Brief
Go through the material and copy each line in which the word "none" shows up.

Data provided
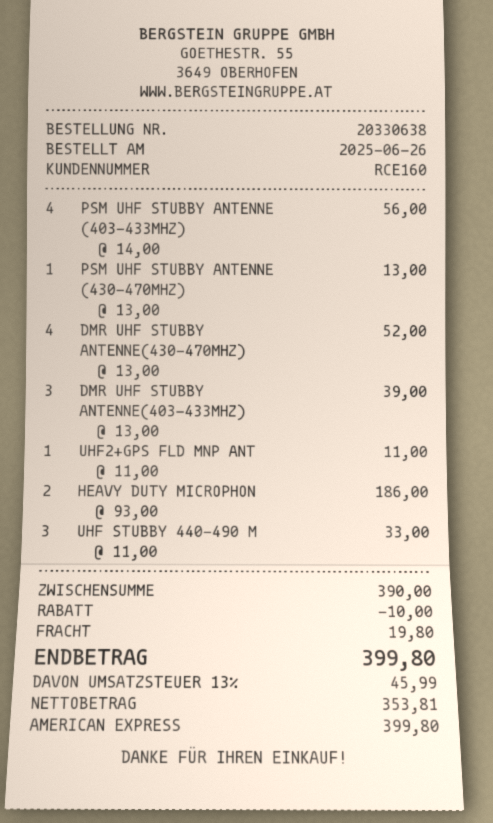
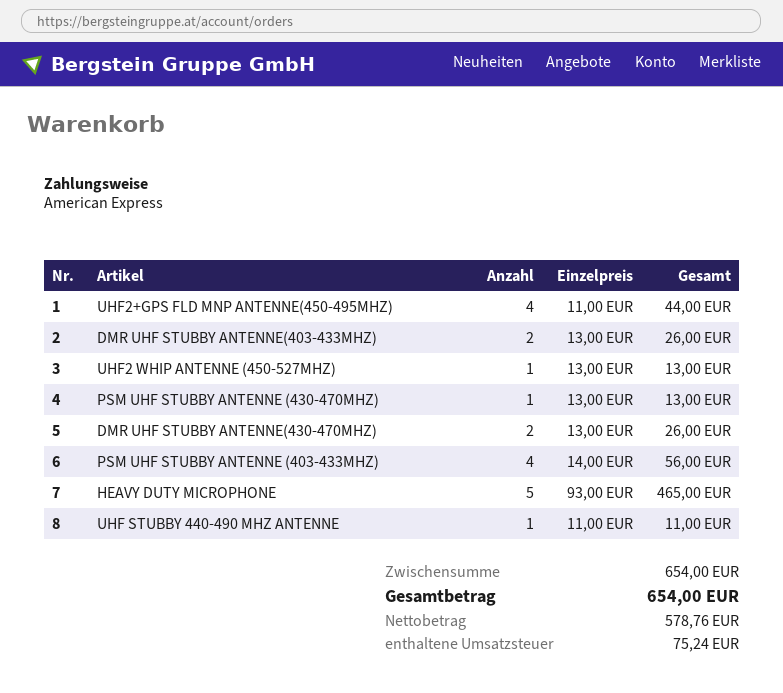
DMR UHF STUBBY ANTENNE(430-470MHZ): 4 x 13.00 = 52.00 -> 2 x 13.00 = 26.00
DMR UHF STUBBY ANTENNE(403-433MHZ): 3 x 13.00 = 39.00 -> 2 x 13.00 = 26.00
UHF2+GPS FLD MNP ANT: 1 x 11.00 = 11.00 -> 4 x 11.00 = 44.00
HEAVY DUTY MICROPHON: 2 x 93.00 = 186.00 -> 5 x 93.00 = 465.00
UHF STUBBY 440-490 M: 3 x 11.00 = 33.00 -> 1 x 11.00 = 11.00
UHF2 WHIP ANTENNE (450-527MHZ): none -> 1 x 13.00 = 13.00
subtotal: 390.00 -> 654.00
discount: 10.00 -> none
shipping: 19.80 -> none
net: 353.81 -> 578.76
tax: 45.99 -> 75.24
total: 399.80 -> 654.00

Written response
UHF2 WHIP ANTENNE (450-527MHZ): none -> 1 x 13.00 = 13.00
discount: 10.00 -> none
shipping: 19.80 -> none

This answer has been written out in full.